Be honest. You think you are a better-than-average worker, right? But, you know what? So does your cubicle neighbor, your friends, and your manager? Yes, they both think they also are better than average. Everyone seems to think they are an above average employee. Do you see the conundrum here? Everyone can’t be above average because then average would no longer be, well, average. Perhaps you wouldn’t think as highly of yourself if you were open to critical feedback.
Most of us believe we are better than average because we humans have a widespread case of illusory superiority. This is a fancy word for the fact that we overestimate our abilities relative to other people. We overestimate our intelligence, driving abilities, work performance, looks, personality, and … you get the picture. And we likely surround ourselves with co-workers who pose no threat to our self-concept. We surround ourselves with people unlikely to provide us with critical feedback.
Positive Self-Concept
Here’s a little thought experiment. Think about the people in your inner circle of work friends. The people who provide you the greatest emotional and personal support. How often does anyone in this group provide you with critical feedback about work? How many offer you truthful, direct constructive feedback?
Francesca Gino bets your answer to this question is “very few.”
Gino believes this because his research indicates it is true.
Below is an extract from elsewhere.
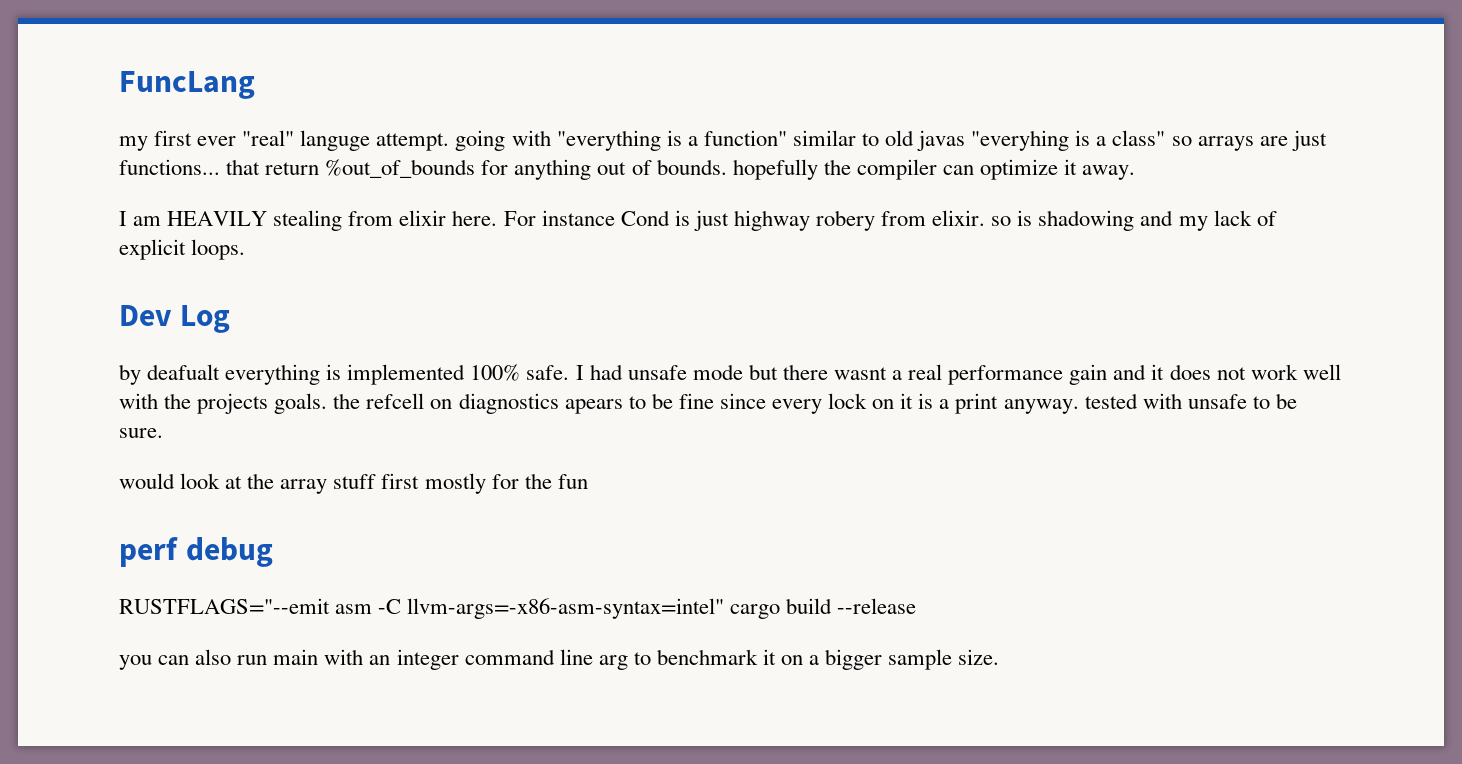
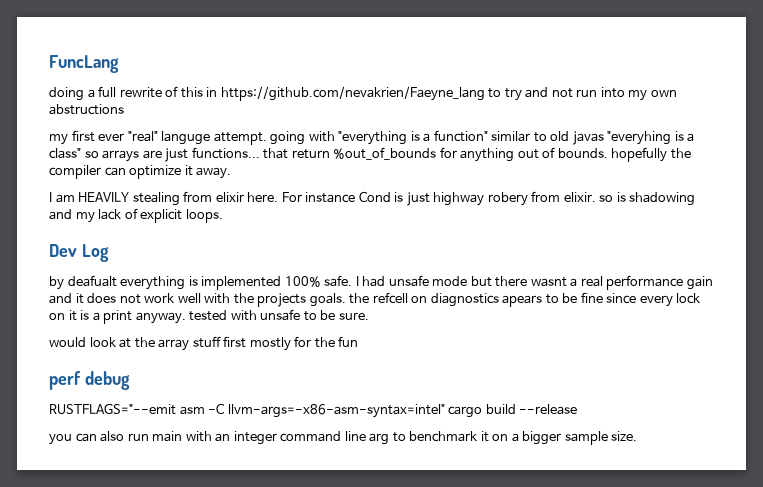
+ doing a full rewrite of this in https://github.com/nevakrien/Faeyne_lang to try and not run into my own abstructions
He and Paul Green, both of Harvard Business School, along with Brad Staats of the University of North Carolina at Chapel Hill, conducted research culminating in a working paper called Shopping for confirmation: How threatening feedback leads people to reshape their social network.
Their research opens with the following: “To improve and advance in their careers, employees must be able to identify their own deficiencies. But humans are notoriously self-deceptive in their self-appraisal efforts, consistently ignoring their flaws in an attempt to maintain a positive self-concept.”
Sounds like a widespread case of illusory superiority.
How Far Will We Go to Protect Our Self-Concepts
The research paper has numerous hypotheses, one of which states that if our self-concept is threatened by any type of employee or managerial critical feedback, the threatened employee will search to replace the “critical” network with a less critical and more complimentary or confirming employee network.
In one of the studies, researchers used four years of archival data of a company where employees provide feedback to coworkers. Each year the company conducts a self-assessment and then a peer-review assessment.
The findings were remarkable. In a single year after a co-worker provided critical feedback, that which was lower than the self-assessment, the “threatened” employee was 44 percent more likely to discontinue a relationship with the “threatening” reviewer than a relationship with a confirming reviewer.
Critical Feedback Can Help You Become a Better or Even Excellent Worker
The study revealed, through numerous tests and indicators, that we tend to enhance or concentrate on the positive traits of every aspect of ourselves. In doing so, we either have to ignore our negative traits, consider them outliers, or just plain discount them.
We tend to be poor judges about the person we know best—ourselves.
How can we improve our skills, character, and personalities with our extremely effective rose-colored glasses?
If we want to be a top performer at work, we should not avoid critical feedback, we should seek it out.
Ensure your network of co-workers includes a straight-shooter or two—those that tell it like they see it. Without critical feedback, how can we determine what we truly need to improve upon to become that great employee we already believe we are?